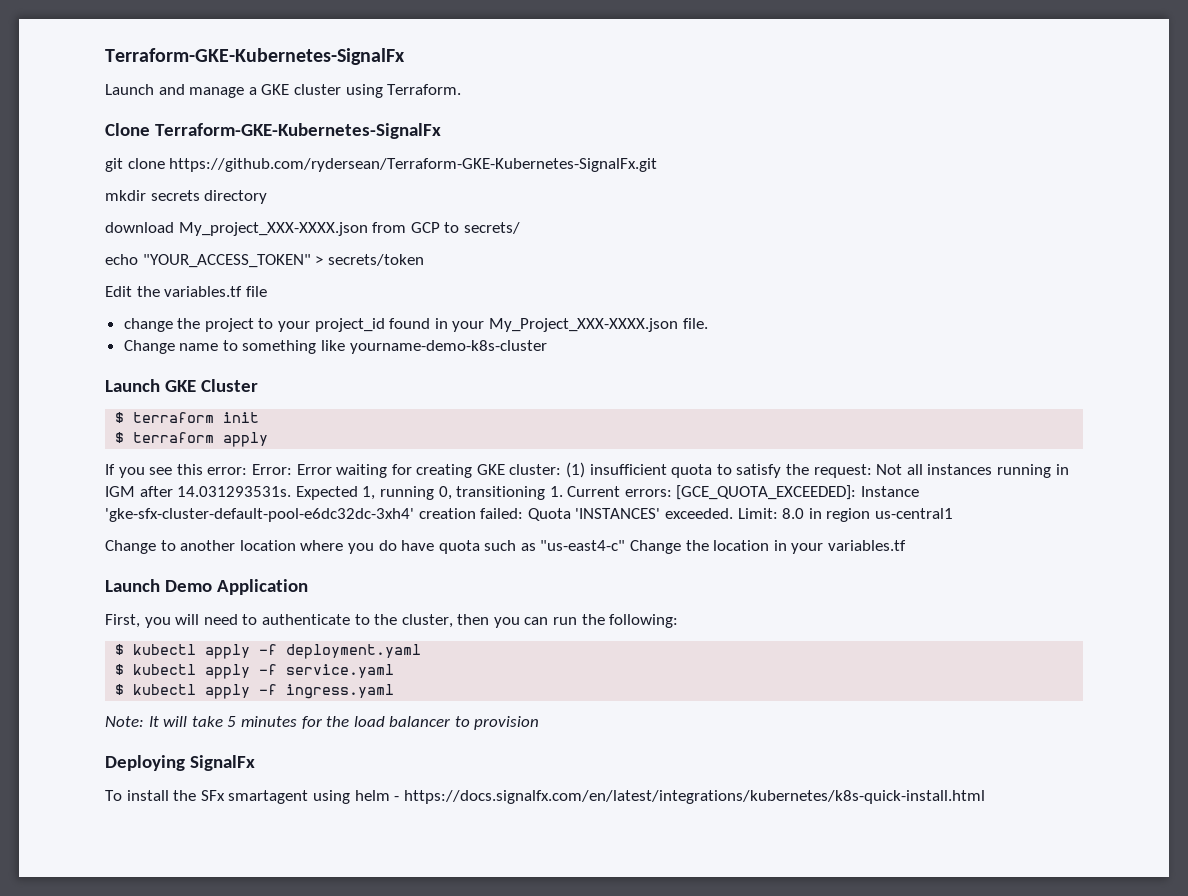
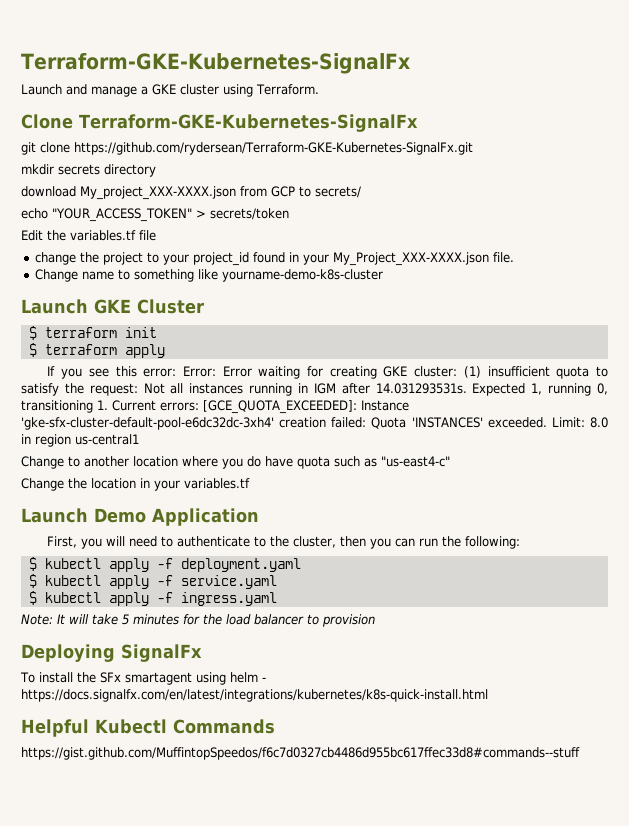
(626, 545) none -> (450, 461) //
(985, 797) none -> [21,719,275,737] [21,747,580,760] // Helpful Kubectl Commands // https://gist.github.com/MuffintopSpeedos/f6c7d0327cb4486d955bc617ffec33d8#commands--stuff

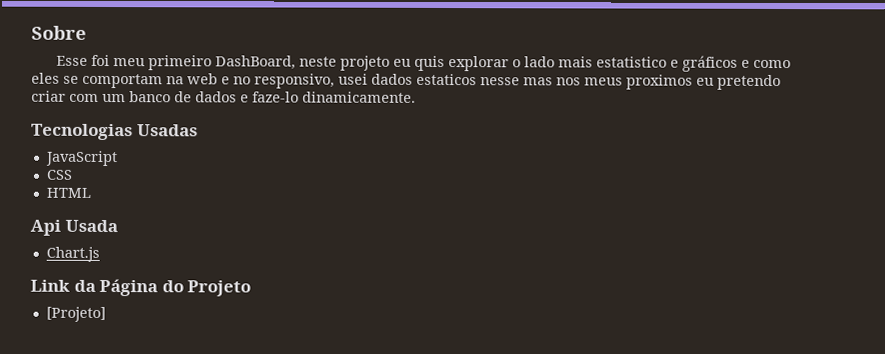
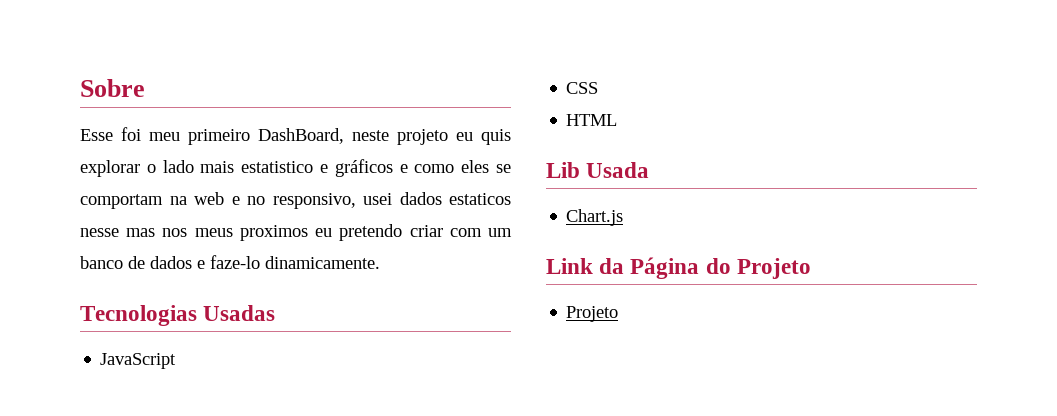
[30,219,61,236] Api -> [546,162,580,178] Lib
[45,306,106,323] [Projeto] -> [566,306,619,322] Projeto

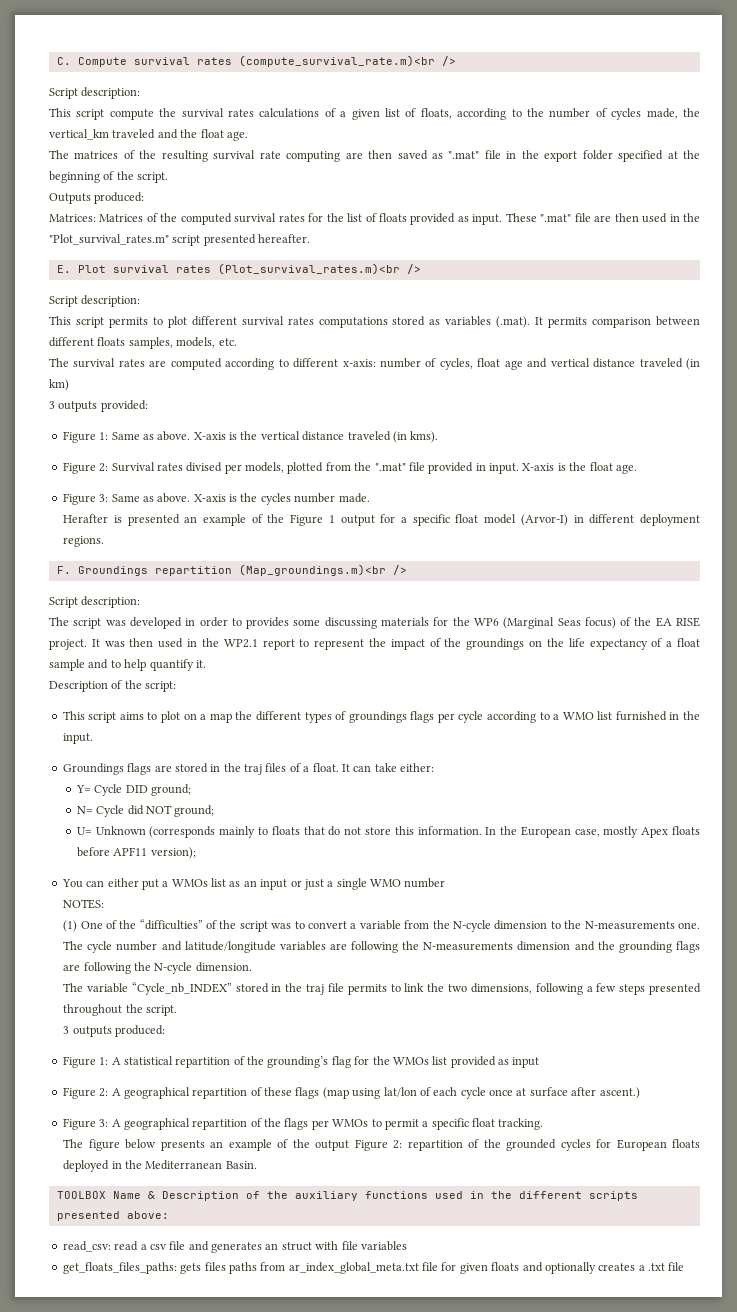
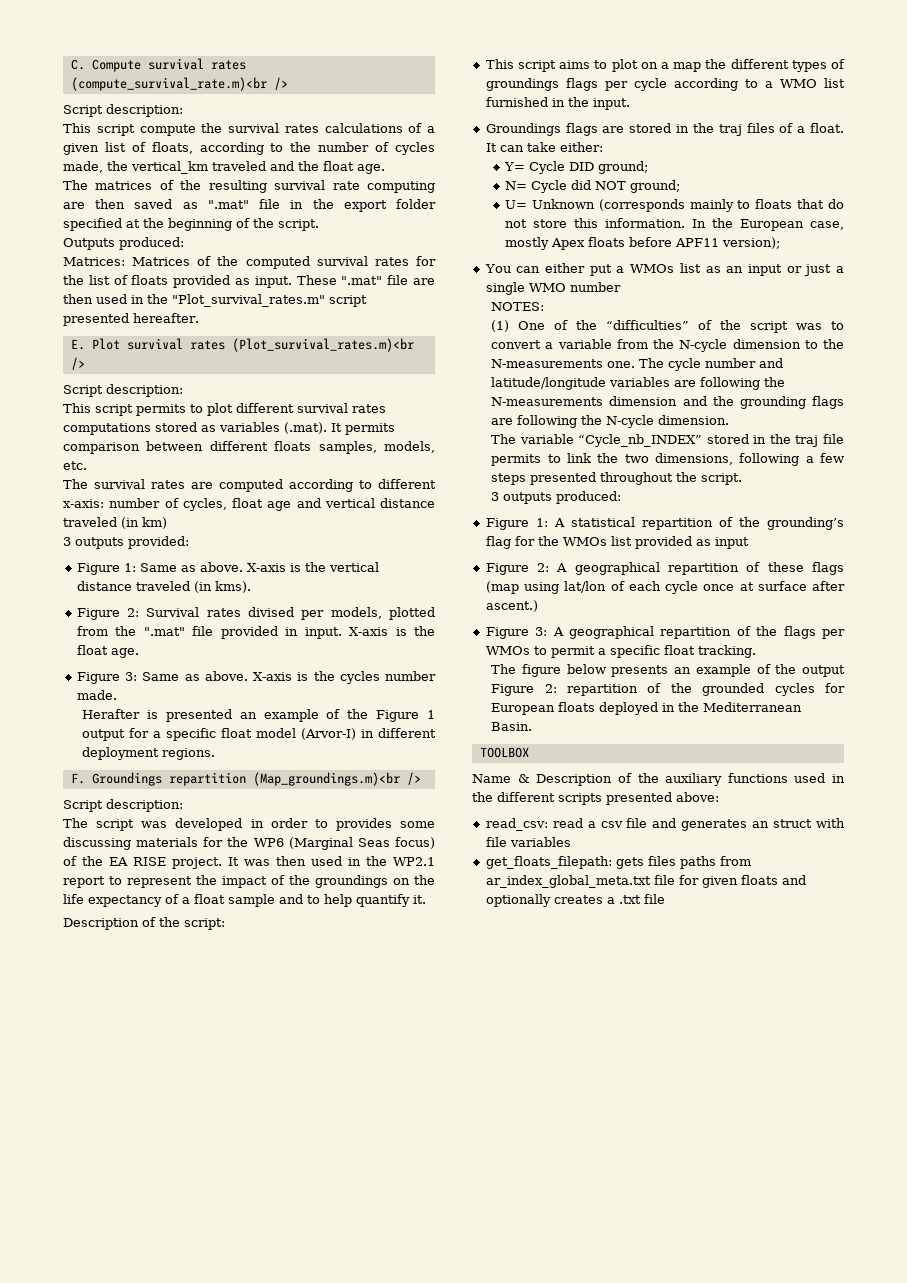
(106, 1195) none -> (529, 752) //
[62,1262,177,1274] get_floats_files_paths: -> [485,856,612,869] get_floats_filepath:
____________________
The problem:
Go through the listing above and retype each line exactly, apart from the pictures.

Response to the task:
(626, 545) none -> (450, 461) //
(985, 797) none -> [21,719,275,737] [21,747,580,760] // Helpful Kubectl Commands // https://gist.github.com/MuffintopSpeedos/f6c7d0327cb4486d955bc617ffec33d8#commands--stuff

[30,219,61,236] Api -> [546,162,580,178] Lib
[45,306,106,323] [Projeto] -> [566,306,619,322] Projeto

(106, 1195) none -> (529, 752) //
[62,1262,177,1274] get_floats_files_paths: -> [485,856,612,869] get_floats_filepath:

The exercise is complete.